Population dynamics for the Indian Ocean albacore tuna was inferred using state-space ageaggregated
surplus production models. For the estimation, both the maximum likelihood (ML)
method with a Laplace approximation and Bayesian methods with several MCMC sampling
approaches were employed. A total of 12 scenarios were assumed for the state-space models as
combinations of [two different surplus production functions: Fox and Pella-Tomlinson]*[two
different assumptions for initial depletion: start at 1950 with the assumption of B1950=K and
start at 1979 with B1979 = D1979*K < K] *[Assumed extents of sampling CV for CPUE=0, 10% and
20%, in addition to an unknown additional model error]. Furthermore, non-state-space models
were run for comparison purposes. In both the ML and Bayesian estimation methods, key
parameters in the production function were not well estimated under the Pella-Tomlinson model
because of unidentifiability between shape and intrinsic growth rate.
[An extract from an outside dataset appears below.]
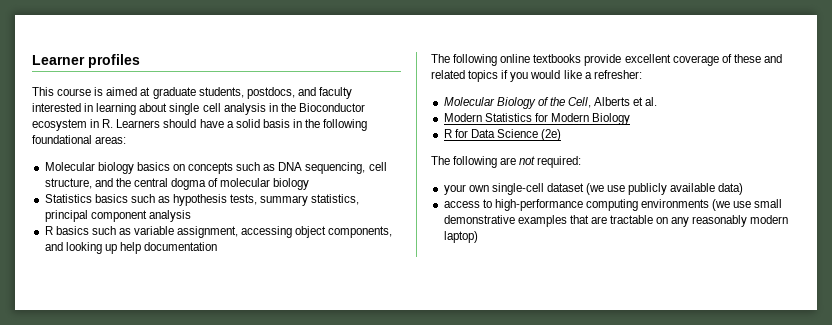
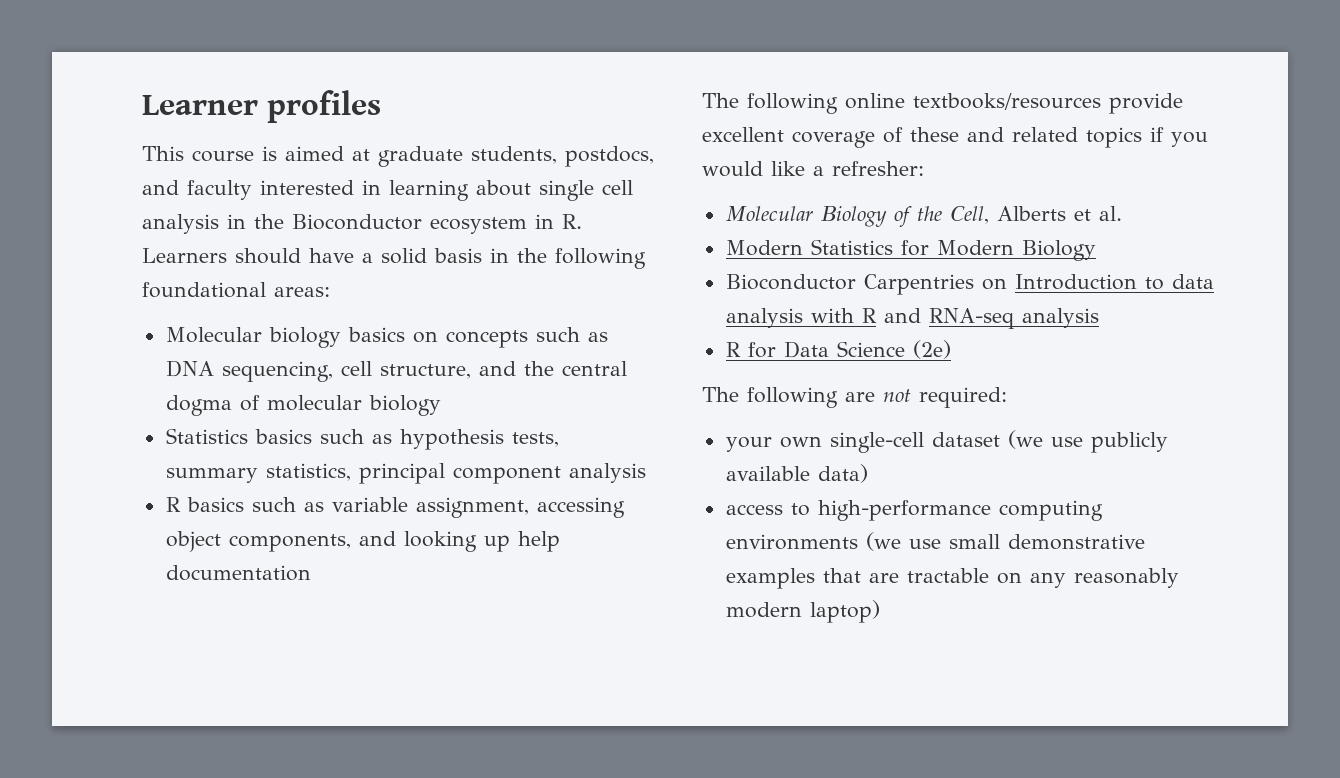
- The following online textbooks provide excellent coverage of these and related topics if you would like a refresher:
+ The following online textbooks/resources provide excellent coverage of these and related topics if you would like a refresher:
+ Bioconductor Carpentries on Introduction to data analysis with R and RNA-seq analysis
As a result, mainly to
highlight the impact of presence/absence of process errors (for the comparison of the results in
this paper to the ASPIC paper) and to draw attention to the influence of the assumed CV in the
CPUE in the estimation process, the results of the Fox production model are shown. These results
showed that when estimating the initial depletion level in 1979, the presence/absence of process
errors displayed a difference in the population trajectory. Furthermore, the assumed extent of
the CV of the CPUE influenced trajectory to some extent, which implied a risk in subjectivity for
such assumptions. Regarding the stock status, the results also suggested that the albacore tuna
population had not been overfished and had not been subjected to overfishing. One of the main
intentions behind the submission of this paper, with a focus on state-space production models,
is to compare full assessment results which might be agreed upon in the Working Party with
those driven by these simplified models, as is done in this paper. Such simplified models can be
used for underlying stock assessment models within model-based management procedures, and
therefore it is worth confirming whether there is a consistency between these approaches.